In an earlier body of work, Goldfield Studies, Roe responded to the histories and physical landscape of the Bushlands of Australia while living there as the artist-in-residence at the Visual Arts Center of LaTrobe University. Roe created a series of paired and multiple photographs and digital videos, combining a documentary approach with constructed interventions into the landscape, concerned with “the discrepancies between space as experienced in the past, and as represented in the present,” pairing stillness and movement against a backdrop of a landscape steeped in disparate histories “constructed from the opposing perspectives of indigenous and colonial settler narratives, pastoral landscape representations, folklore and myth.”
Roe continues her explorations of loss, grief, mourning, and perceptual engagement with her experiments with branches of yew, in preparation for an upcoming artist residency in Spain, proximal to Portbou, the location of noted cultural critic and author of The Work of Art in the Age of Mechanical Reproduction Walter Benjamin’s 1940 suicide. Benjamin took his own life while attempting to escape from invading Nazi forces, after the French government ordered Spanish police to return refugees into Nazi hands. As we delve deeper into global crisis, war, and a swelling fascist sentiment, and as our executive branch remains hostile to human life, Benjamin’s death becomes increasingly relevant. Also relevant is an engagement with what we perceive as truth or reality, and how we are shaped by the technologies through which we see the world. According to political theorist Hannah Arendt, “The ideal subject of totalitarian rule is not the convinced Nazi or the dedicated communist, but people for whom the distinction between fact and fiction, true and false, no longer exists.” As we cease to critically examine what signs lead us to believe something is credible or truthful, we fall prey to the fabrications of opportunistic fascists.

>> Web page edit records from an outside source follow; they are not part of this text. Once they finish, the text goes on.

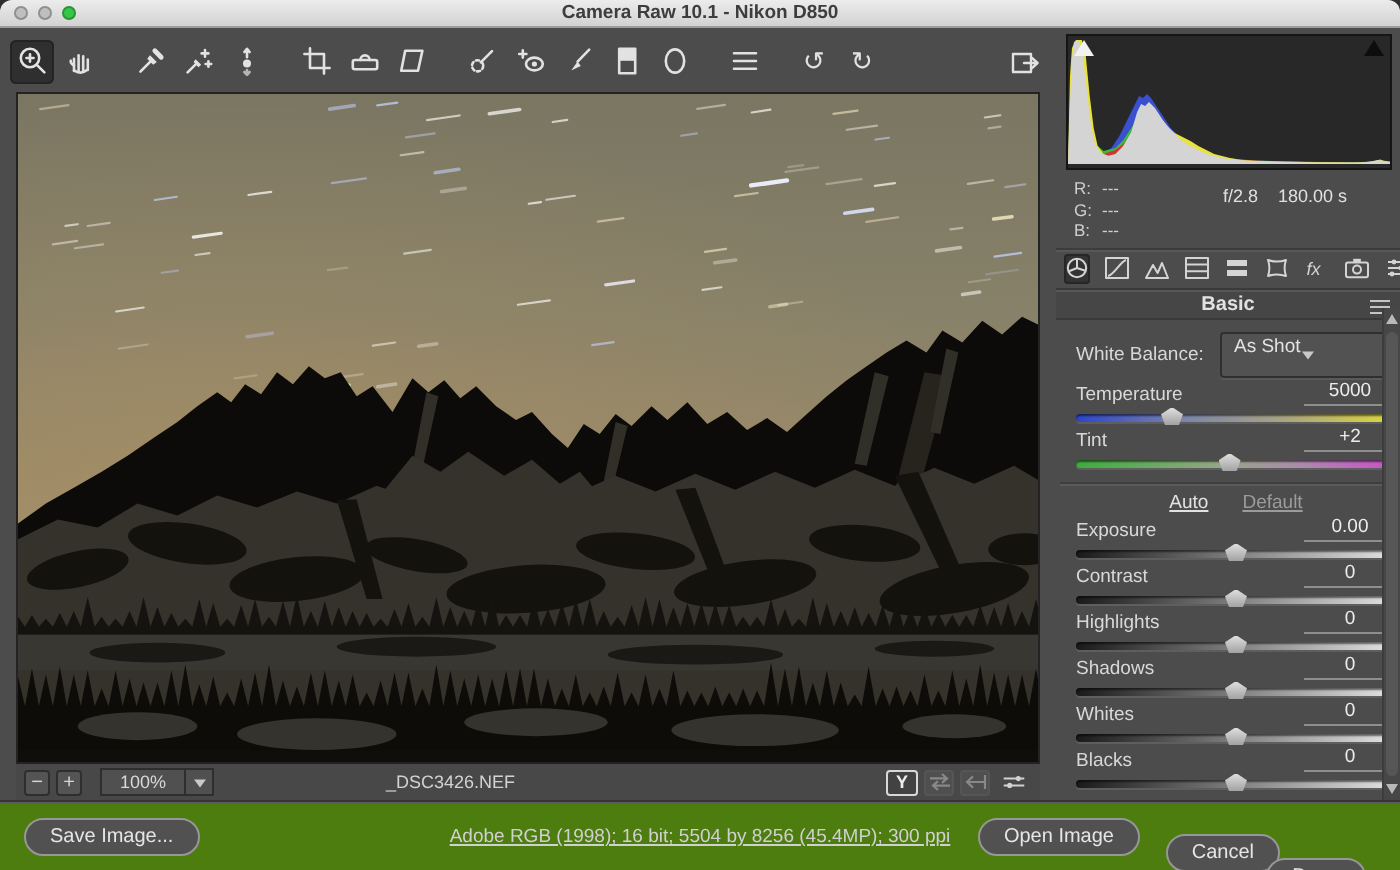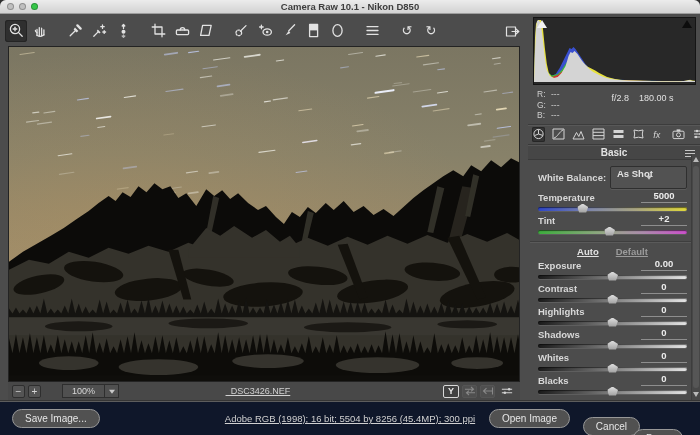--- a/index.html
+++ b/index.html
@@ -27,27 +27,27 @@
 
   
   .image-area{position:absolute;left:8px;top:46px;width:512px;height:336px;border:1px solid #232323;background:#000;}
   .image-area svg{display:block;}
 
   
   .pstrip{position:absolute;left:8px;top:382px;width:512px;height:18px;background:#484848;
     display:flex;align-items:center;padding:0 4px;}
   .zbtn{width:13px;height:13px;background:#545454;border:1px solid #2e2e2e;border-radius:2px;
     color:#d5d5d5;font-size:10px;line-height:11px;text-align:center;margin-right:3px;cursor:pointer;}
-  .zoomsel{display:flex;margin-left:18px;cursor:pointer;}
+  .zoomsel{display:flex;margin-left:6px;cursor:pointer;}
   .zoomsel .zval{width:42px;height:14px;background:#505050;border:1px solid #2e2e2e;border-right:none;
     color:#d8d8d8;font-size:9px;text-align:center;line-height:13px;}
   .zoomsel .zchev{width:15px;height:14px;background:#505050;border:1px solid #2e2e2e;position:relative;}
   .chev-down::before{content:"";position:absolute;left:50%;top:50%;transform:translate(-50%,-30%);
     border-left:3.5px solid transparent;border-right:3.5px solid transparent;border-top:4px solid #c9c9c9;}
-  .fname{position:absolute;left:185px;right:16px;width:130px;text-align:center;color:#d2d2d2;font-size:9px;text-decoration:underline;}
+  .fname{position:absolute;left:185px;right:16px;width:130px;text-align:left;color:#d2d2d2;font-size:9px;}
   .ptoggles{position:absolute;right:4px;display:flex;align-items:center;gap:3px;}
   .ybtn{width:16px;height:13px;border:1px solid #d8d8d8;border-radius:2px;color:#ececec;background:#424242;
     font-size:9px;font-weight:700;text-align:center;line-height:11px;cursor:pointer;}
   .dimbtn{width:15px;height:13px;background:#555;border:1px solid #616161;border-radius:2px;
     display:flex;align-items:center;justify-content:center;opacity:.55;cursor:pointer;}
   .miniicon{width:12px;height:10px;}
   .prefbtn{width:18px;height:14px;display:flex;align-items:center;justify-content:center;cursor:pointer;}
 
   
   .panel{position:absolute;left:528px;top:14px;width:172px;height:386px;}
@@ -64,21 +64,21 @@
   .tabs{display:flex;align-items:center;gap:7px;padding:2px 0 2px 4px;margin-top:3px;
     border-top:1px solid #3c3c3c;border-bottom:1px solid #3a3a3a;box-shadow:0 1px 0 #585858 inset;}
   .tab{width:16px;height:15px;display:flex;align-items:center;justify-content:center;border-radius:2px;cursor:pointer;}
   .tab.selected{background:#333;box-shadow:inset 0 0 0 1px #262626;}
   .tab svg{width:13px;height:12px;}
   .pheader{position:relative;height:15px;background:#464646;border-top:1px solid #565656;border-bottom:1px solid #3a3a3a;
     text-align:center;color:#e2e2e2;font-size:10px;font-weight:700;line-height:14px;}
   .pmenu{position:absolute;right:5px;top:3px;width:10px;height:9px;cursor:pointer;}
   .pmenu::before{content:"";position:absolute;left:0;right:0;top:1px;height:1.5px;background:#c4c4c4;
     box-shadow:0 3px 0 #c4c4c4,0 6px 0 #c4c4c4;}
-  .pcontent{position:relative;height:246px;padding:0 13px 0 10px;overflow:hidden;font-weight:bold;}
+  .pcontent{position:relative;height:246px;padding:0 2px 0 10px;overflow:hidden;}
 
   .wbrow{display:flex;align-items:center;margin:6px 0 3px;}
   .wbrow .lbl{font-size:9.5px;color:#d8d8d8;width:72px;}
   .wbselect{flex:1;height:23px;background:#525252;border:1px solid #2f2f2f;border-radius:2px;position:relative;
     color:#e2e2e2;font-size:9.5px;line-height:13px;padding-left:6px;cursor:pointer;box-shadow:0 1px 0 rgba(255,255,255,.08);}
 
   .srow{margin-top:2px;}
   .srow-top{display:flex;justify-content:space-between;align-items:flex-end;height:11px;}
   .srow-top .lbl{font-size:9.5px;color:#d8d8d8;}
   .sval{display:inline-block;min-width:46px;text-align:center;font-size:9.5px;color:#ececec;
@@ -97,21 +97,21 @@
   .adrow .auto{font-size:9.5px;color:#e2e2e2;text-decoration:underline;cursor:pointer;}
   .adrow .default{font-size:9.5px;color:#9b9b9b;text-decoration:underline;cursor:pointer;}
 
   .pscroll{position:absolute;right:0;top:140px;bottom:0;width:9px;background:#474747;border-left:1px solid #3d3d3d;}
   .sarrow{position:absolute;left:50%;transform:translateX(-50%);width:0;height:0;cursor:pointer;}
   .sarrow.up{top:3px;border-left:3.5px solid transparent;border-right:3.5px solid transparent;border-bottom:5px solid #b9b9b9;}
   .sarrow.down{bottom:3px;border-left:3.5px solid transparent;border-right:3.5px solid transparent;border-top:5px solid #b9b9b9;}
   .sthumb-bar{position:absolute;left:1px;right:1px;top:12px;bottom:12px;background:#565656;border-radius:3px;}
 
   
-  .footer{position:absolute;left:0;top:400px;width:700px;height:35px;background:#0f172a;
+  .footer{position:absolute;left:0;top:400px;width:700px;height:35px;background:#4d7c0f;
     border-top:1px solid #353535;box-shadow:inset 0 1px 0 #5d5d5d;}
   .pill{position:absolute;top:8px;height:19px;border:1px solid #979797;border-radius:10px;background:#515151;
     color:#e6e6e6;font-size:10px;line-height:17px;padding:0 12px;cursor:pointer;white-space:nowrap;}
   .savebtn{left:12px;}
   .openbtn{right:130px;}
   .cancelbtn{right:60px;margin-top:8px;}
   .donebtn{right:17px;margin-top:20px;}
   .wflink{position:absolute;left:0;right:0;top:12px;text-align:center;font-size:9.5px;color:#d0d0d0;
     text-decoration:underline;cursor:pointer;}
 </style>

Roe is deeply affected by our current political situation. Grief is a proper response. As an artist who is engaged with perception, representation, and the porous and malleable nature of what humans accept as reality, Roe’s experiments with “incongruities” provide necessary critical engagement with our increasing ability to accept duplicitous realities from sources posing as truthful (with the photograph’s apparent verisimilitude as a starting point for this discussion). Her use of the historically and politically loaded form of the landscape, which she believes to be a space in flux, is also significant and relevant to the country’s mood of heightened nationalism and xenophobia. Walter Benjamin’s death was a result of a violent construction of geopolitical realities; false borders enforced with a very real and callous disrespect for human life. This is a death repeated many times over, and constantly doomed to be repeated again until we question the feverish and violent defense of constructed realities. Both grief and a criticality of “incongruities” experienced in factuality are places to begin.